Records drawn from a dataset:
------------------------

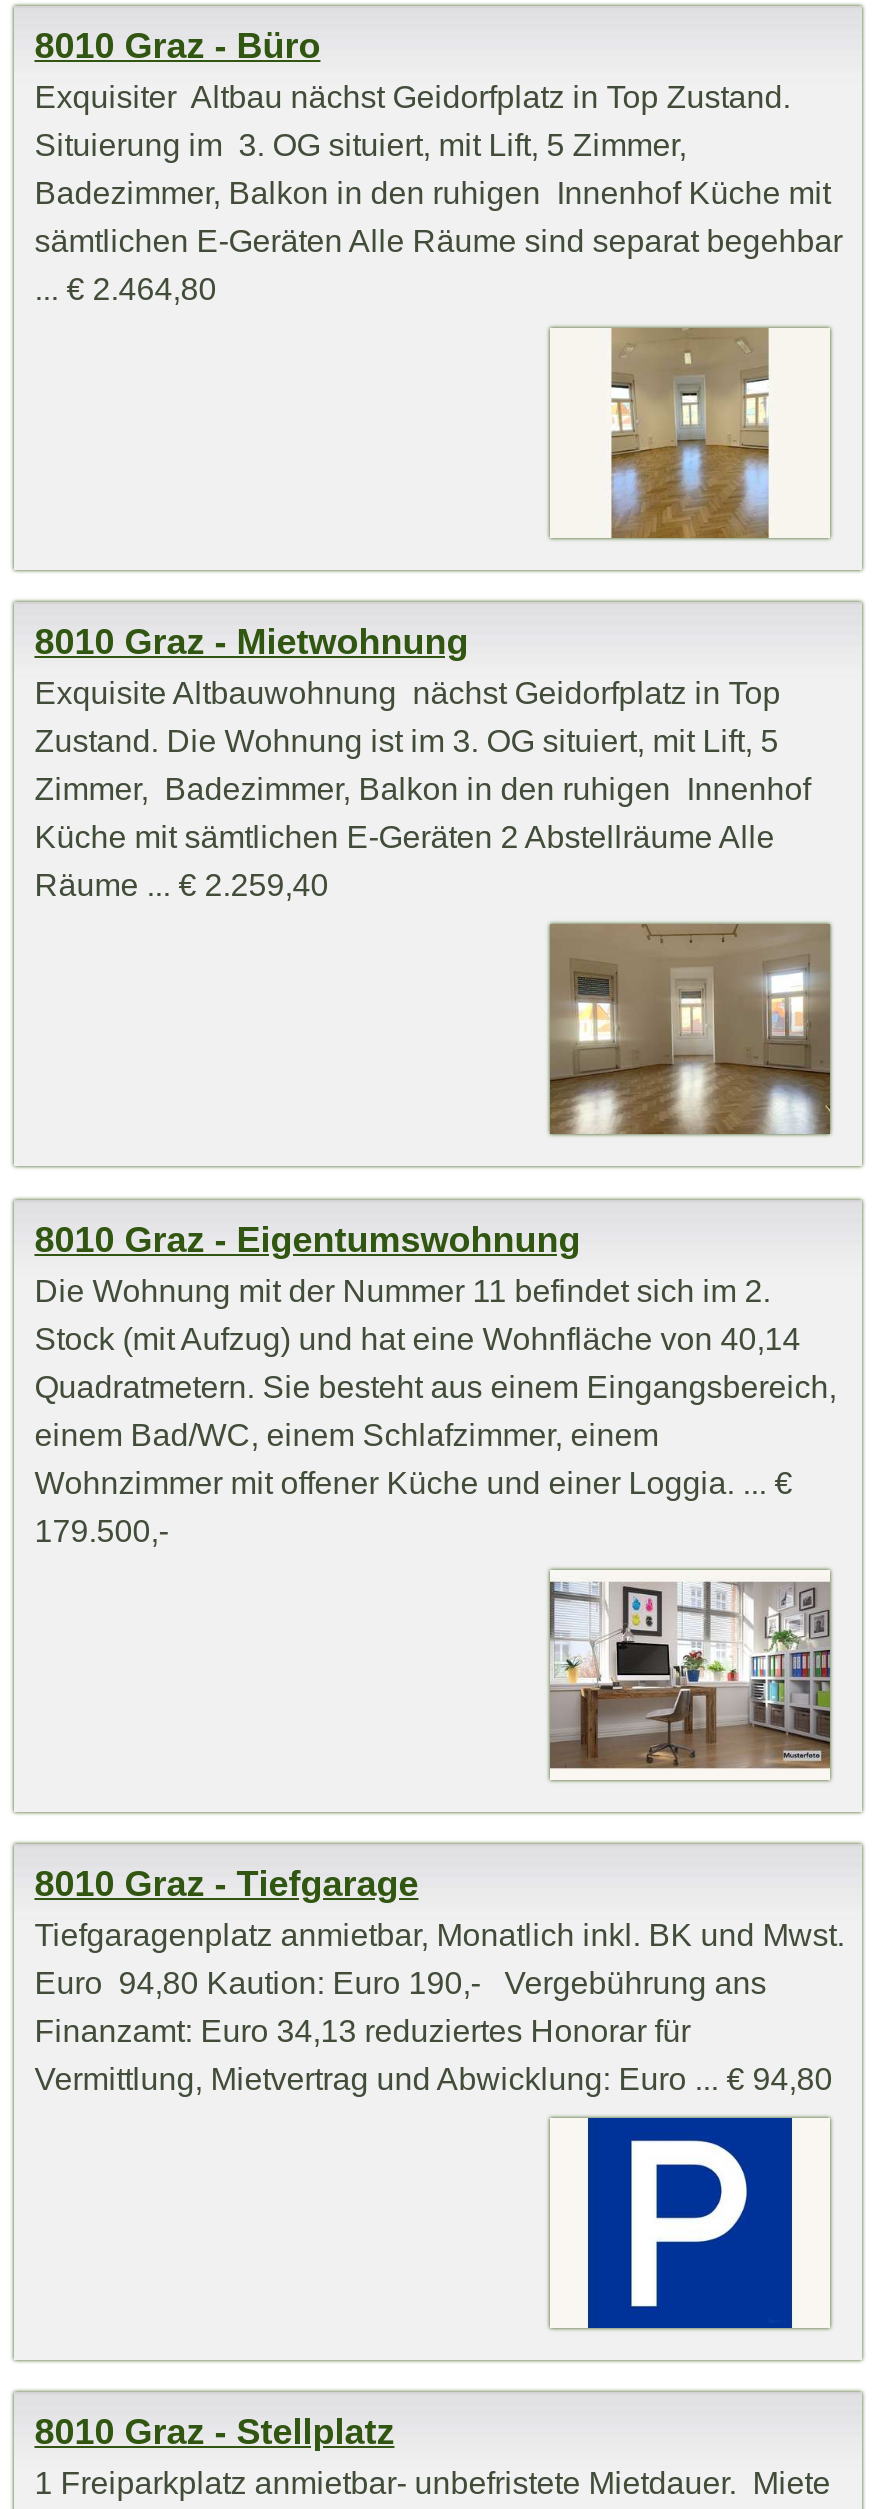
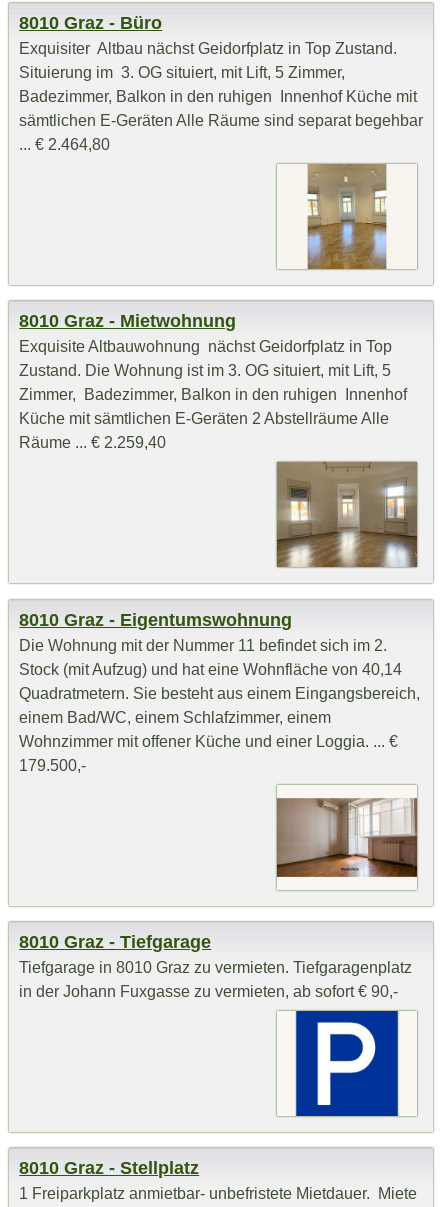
- [image]
+ [image]

- Tiefgaragenplatz anmietbar, Monatlich inkl. BK und Mwst.
- Euro 94,80 Kaution: Euro 190,- Vergebührung ans
- Finanzamt: Euro 34,13 reduziertes Honorar für
- Vermittlung, Mietvertrag und Abwicklung: Euro ... € 94,80
+ Tiefgarage in 8010 Graz zu vermieten. Tiefgaragenplatz
+ in der Johann Fuxgasse zu vermieten, ab sofort € 90,-
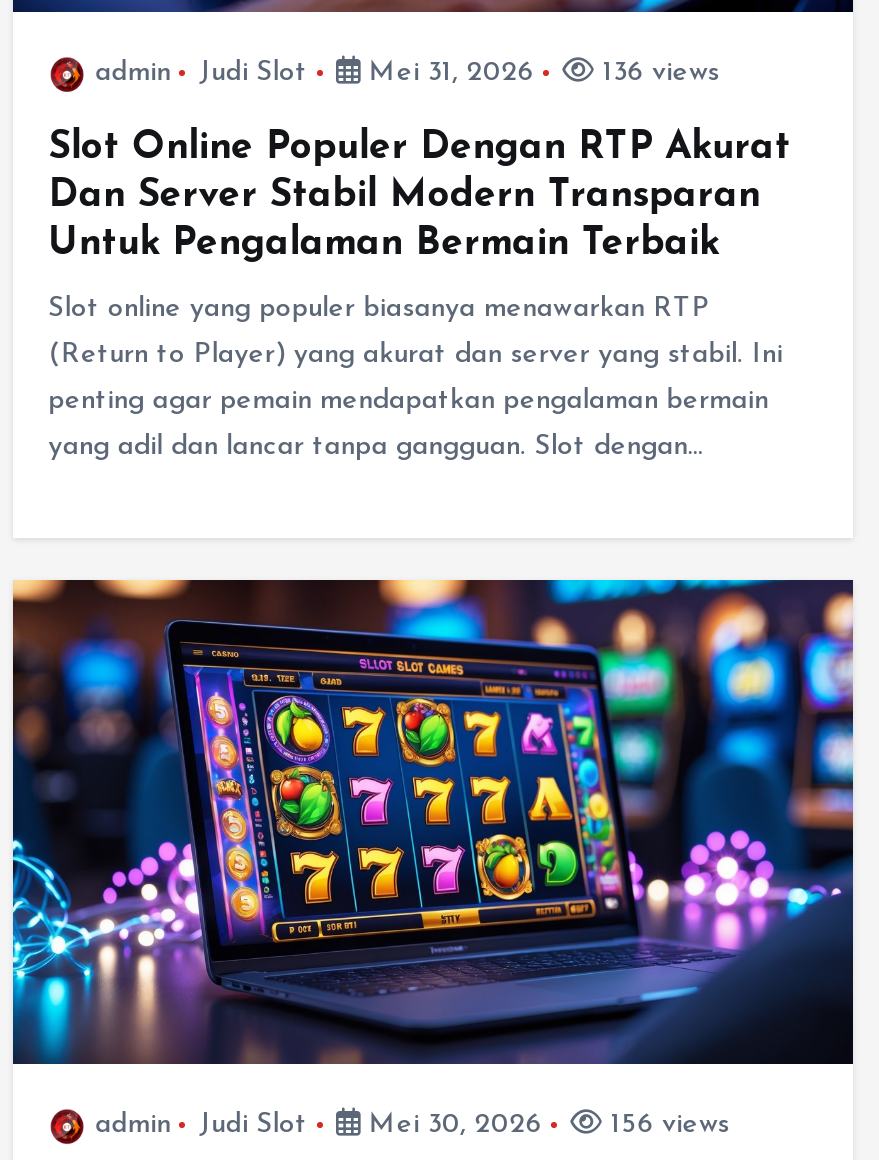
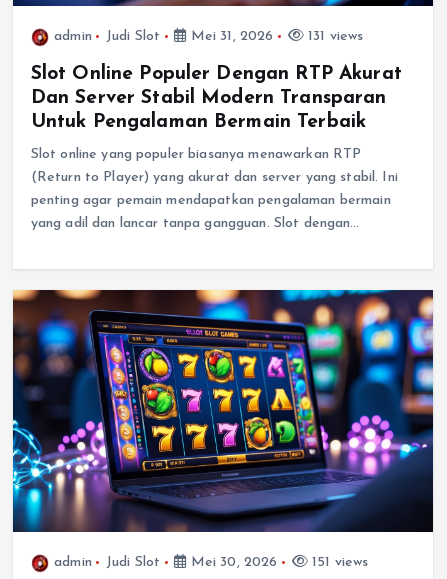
- 136 views
+ 131 views

- 156 views
+ 151 views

------------------------

YOUR ASSIGNMENT: Drop the pictures and set down the data above exactly.

THE COMPLETED TASK:
- [image]
+ [image]

- Tiefgaragenplatz anmietbar, Monatlich inkl. BK und Mwst.
- Euro 94,80 Kaution: Euro 190,- Vergebührung ans
- Finanzamt: Euro 34,13 reduziertes Honorar für
- Vermittlung, Mietvertrag und Abwicklung: Euro ... € 94,80
+ Tiefgarage in 8010 Graz zu vermieten. Tiefgaragenplatz
+ in der Johann Fuxgasse zu vermieten, ab sofort € 90,-
- 136 views
+ 131 views

- 156 views
+ 151 views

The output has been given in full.